AI-generated content has become a significant factor in the landscape of email security. As attackers increasingly leverage artificial intelligence to craft sophisticated email threats, traditional detection methods face new challenges. This article examines the role of AI signals in email threat detection, their strengths and limitations, and how security professionals can effectively integrate these signals into their threat hunting and detection strategies.

Understanding AI Signals in Email Security

AI signals refer to indicators that suggest the presence of AI-generated content within emails. These signals can manifest in both legitimate and malicious messages, making it essential to interpret them within the broader context of email analysis. While standalone AI signals may not always provide conclusive evidence of a threat, they remain valuable when used alongside other detection methods. Security teams must recognize that the effectiveness of AI signals is often debated due to their presence in benign communications as well as in attacks.
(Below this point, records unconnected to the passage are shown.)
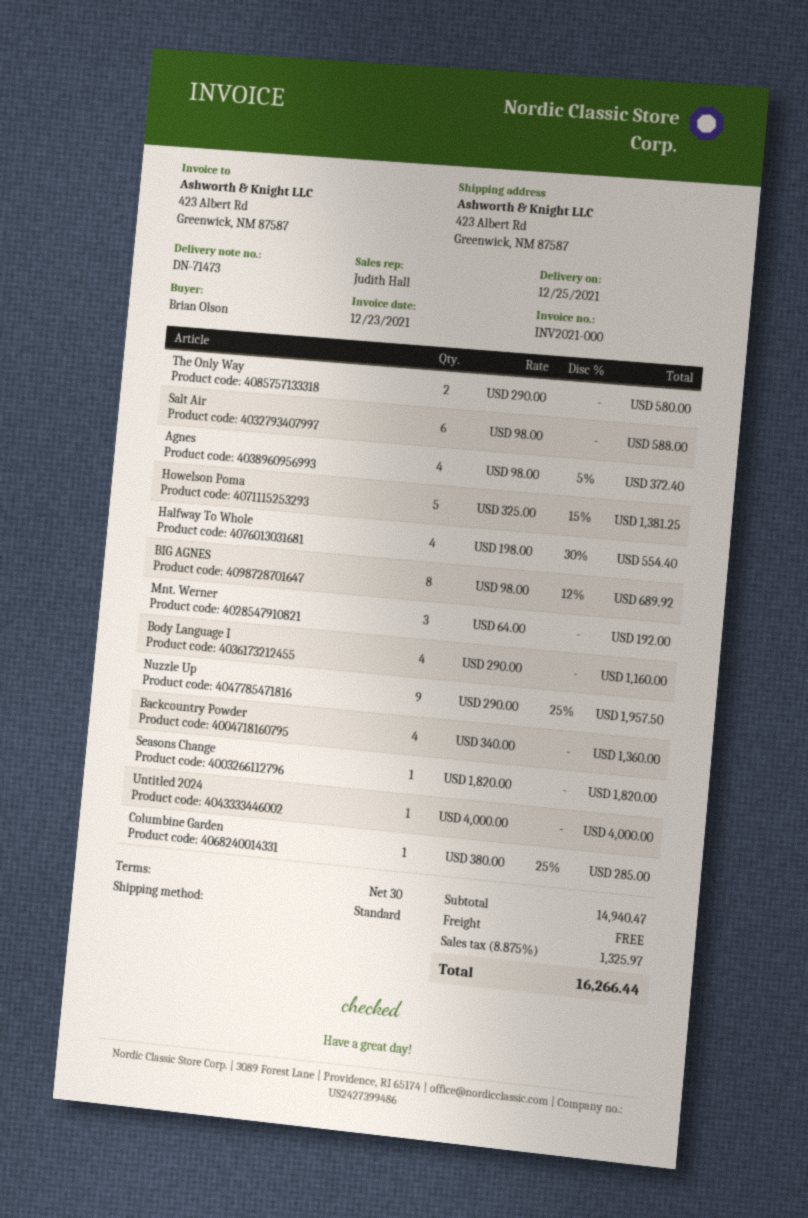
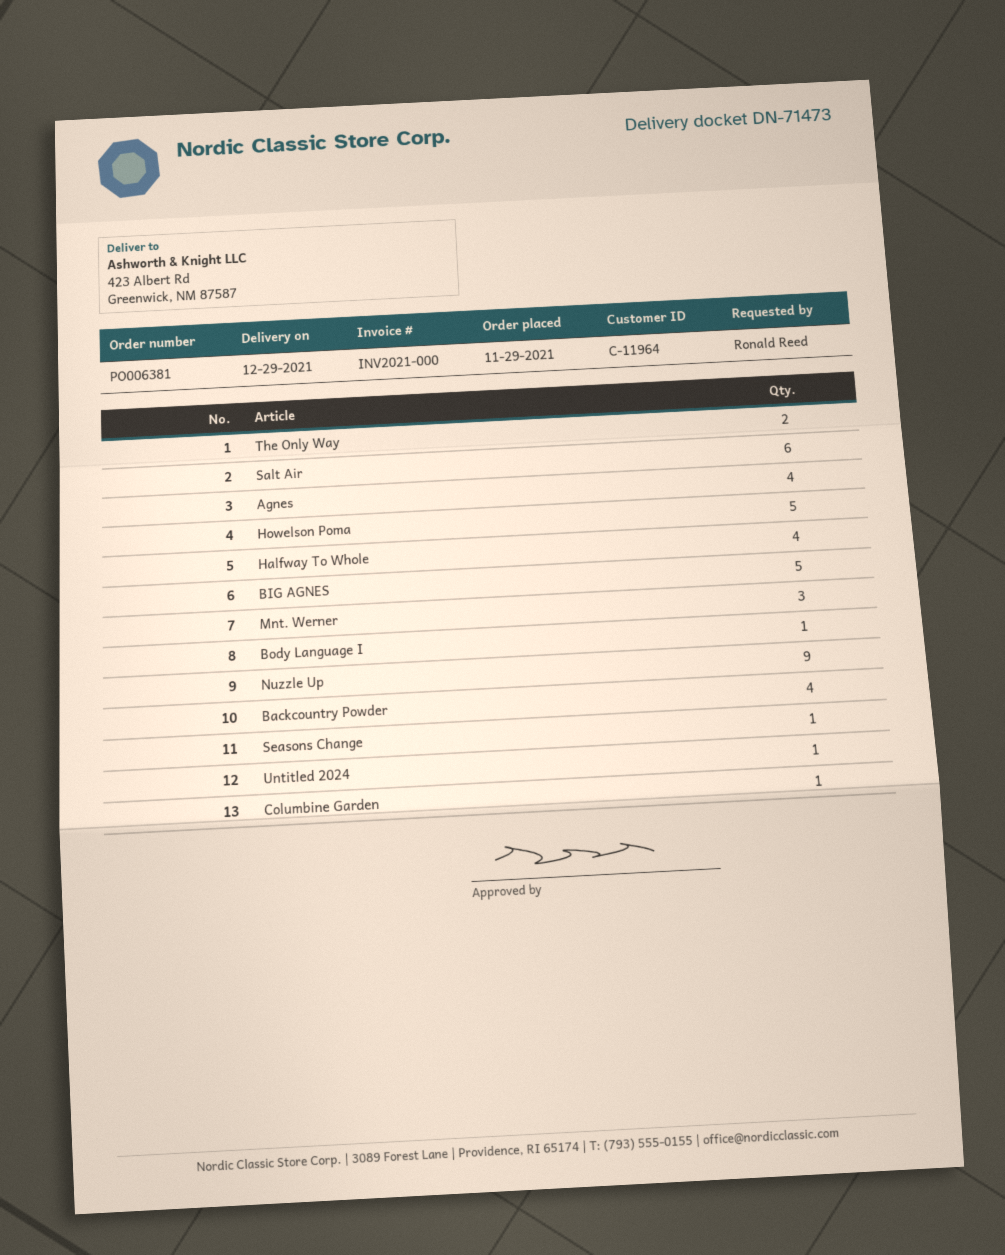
delivery date: 2021-12-25 -> 2021-12-29
ordered by: Brian Olson -> Ronald Reed
BIG AGNES: 8 -> 5
Body Language I: 4 -> 1

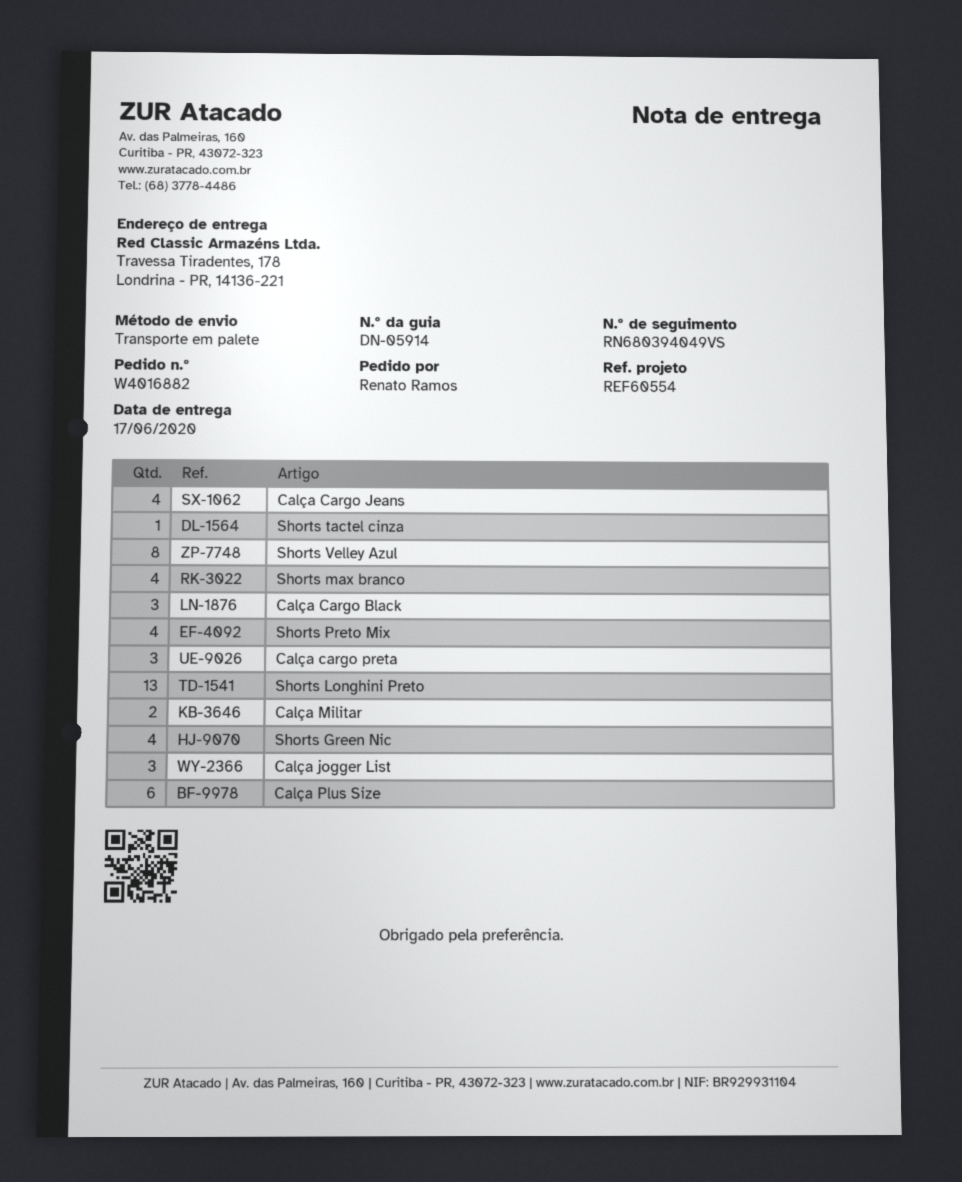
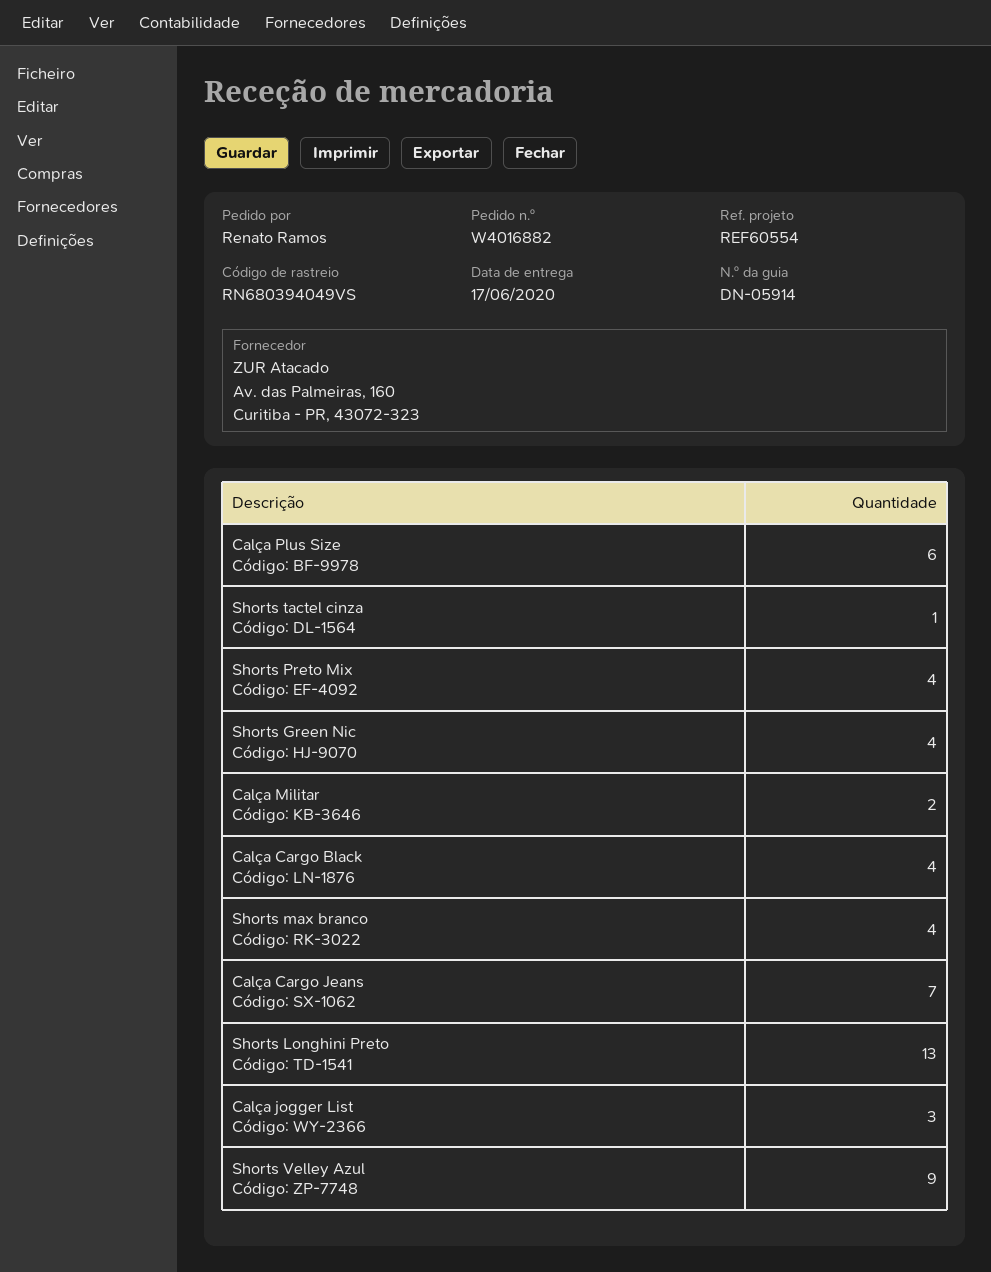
Calça Cargo Jeans: 4 -> 7
Shorts Velley Azul: 8 -> 9
Calça Cargo Black: 3 -> 4
Calça cargo preta: 3 -> none

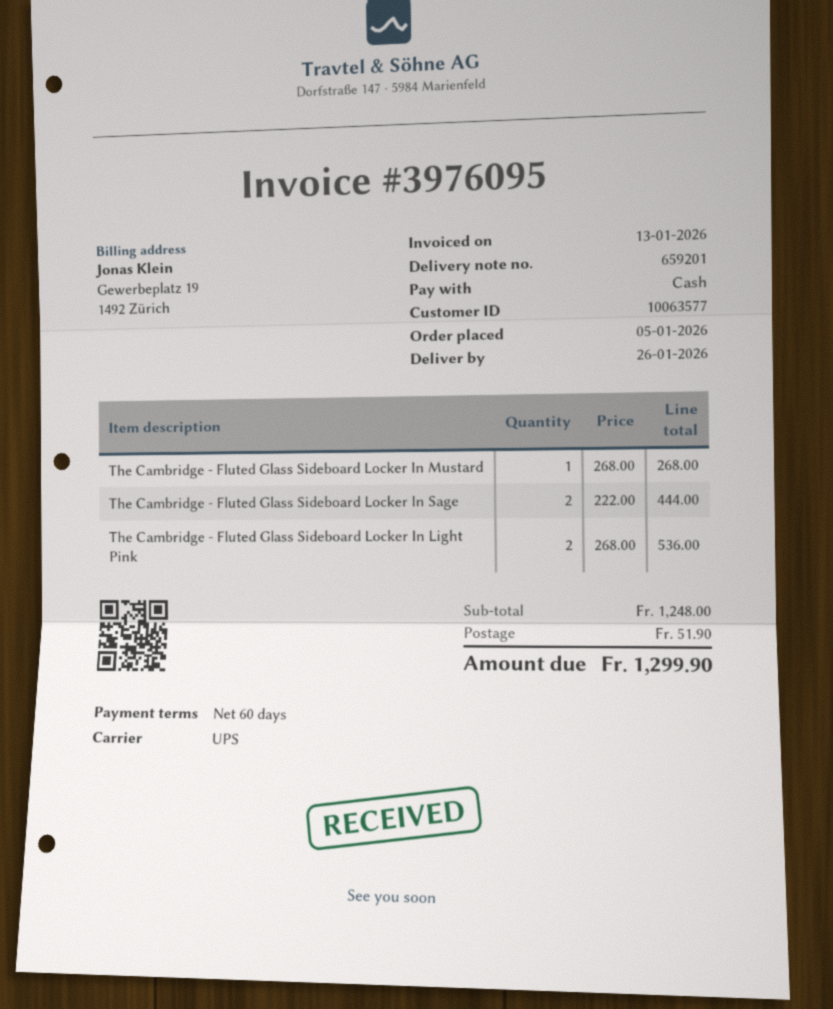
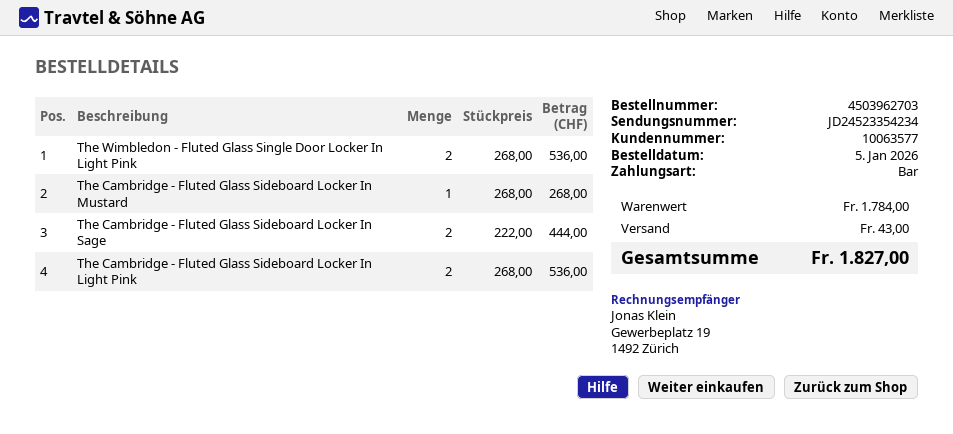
The Wimbledon - Fluted Glass Single Door Locker In Light Pink: none -> 2 x 268.00 = 536.00
subtotal: 1248.00 -> 1784.00
shipping: 51.90 -> 43.00
total: 1299.90 -> 1827.00

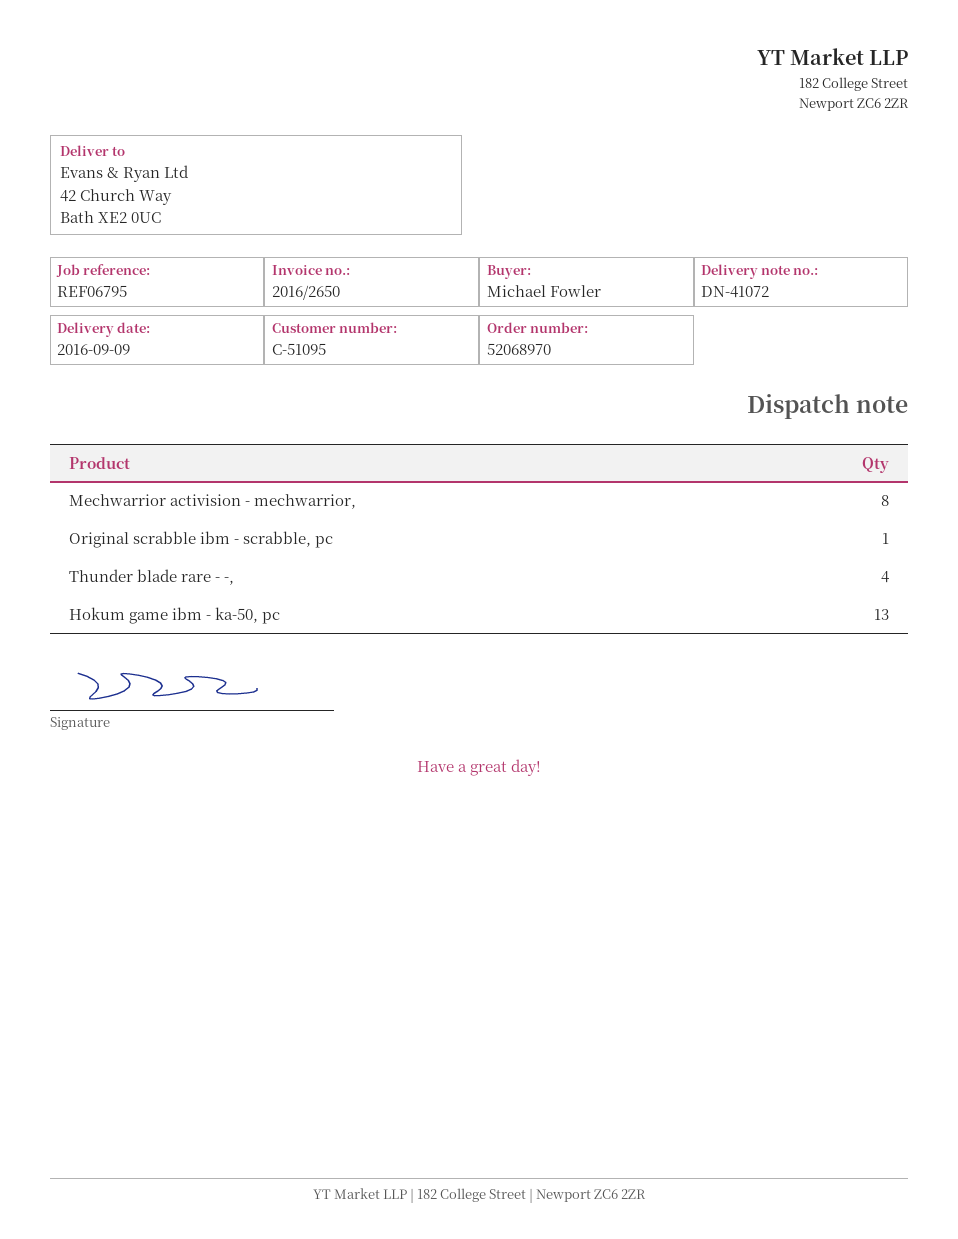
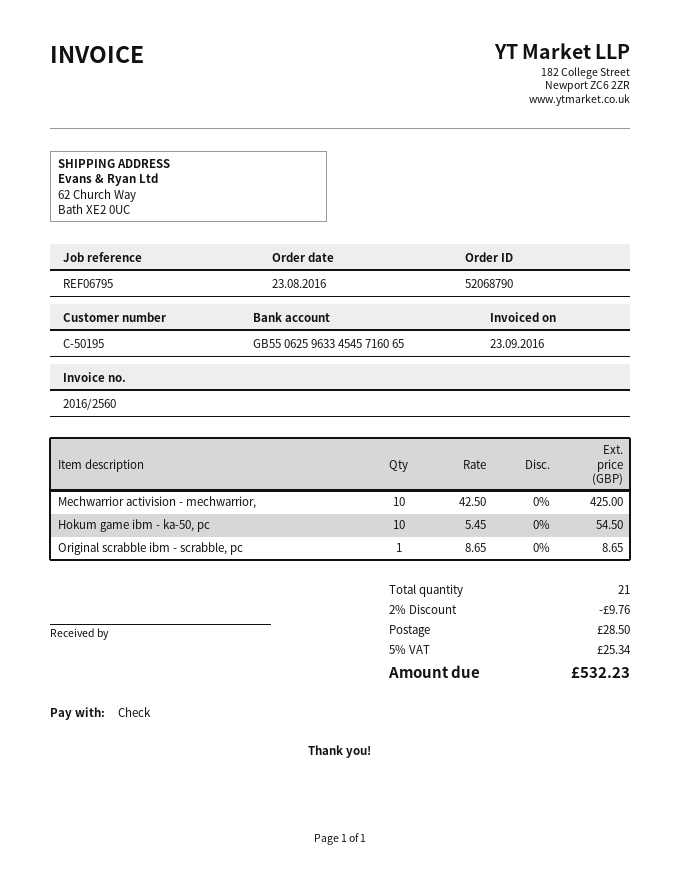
order number: 52068970 -> 52068790
invoice number: 2016/2650 -> 2016/2560
customer number: C-51095 -> C-50195
ship to: 42 Church Way, Bath XE2 0UC -> 62 Church Way, Bath XE2 0UC
Mechwarrior activision - mechwarrior,: 8 -> 10
Thunder blade rare - -,: 4 -> none
Hokum game ibm - ka-50, pc: 13 -> 10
Applying AI Signals in Threat Detection

To enhance detection accuracy, security professionals can employ techniques such as signal stacking, which involves combining multiple indicators—including AI signals—to form a more comprehensive threat profile. By integrating deterministic rules with AI-based detection, organizations can reduce the workload on analysts and accelerate the investigation process. This approach allows for faster identification of evolving threats while maintaining a balance between automation and human oversight.

Limitations and Best Practices

Despite their advantages, AI-based detection methods have limitations. Overreliance on AI signals alone can lead to false positives or missed threats, especially as attackers adapt their tactics. It is crucial for security teams to understand the appropriate use of AI signals and to combine them with other contextual indicators. By doing so, organizations can improve their overall detection capabilities and respond more effectively to the rapidly changing threat environment.

Conclusion

AI signals play an increasingly important role in email threat detection, but their true value emerges when they are integrated with other detection strategies. By understanding the nature of AI signals, applying them thoughtfully, and acknowledging their limitations, security professionals can enhance their ability to identify and respond to sophisticated email attacks.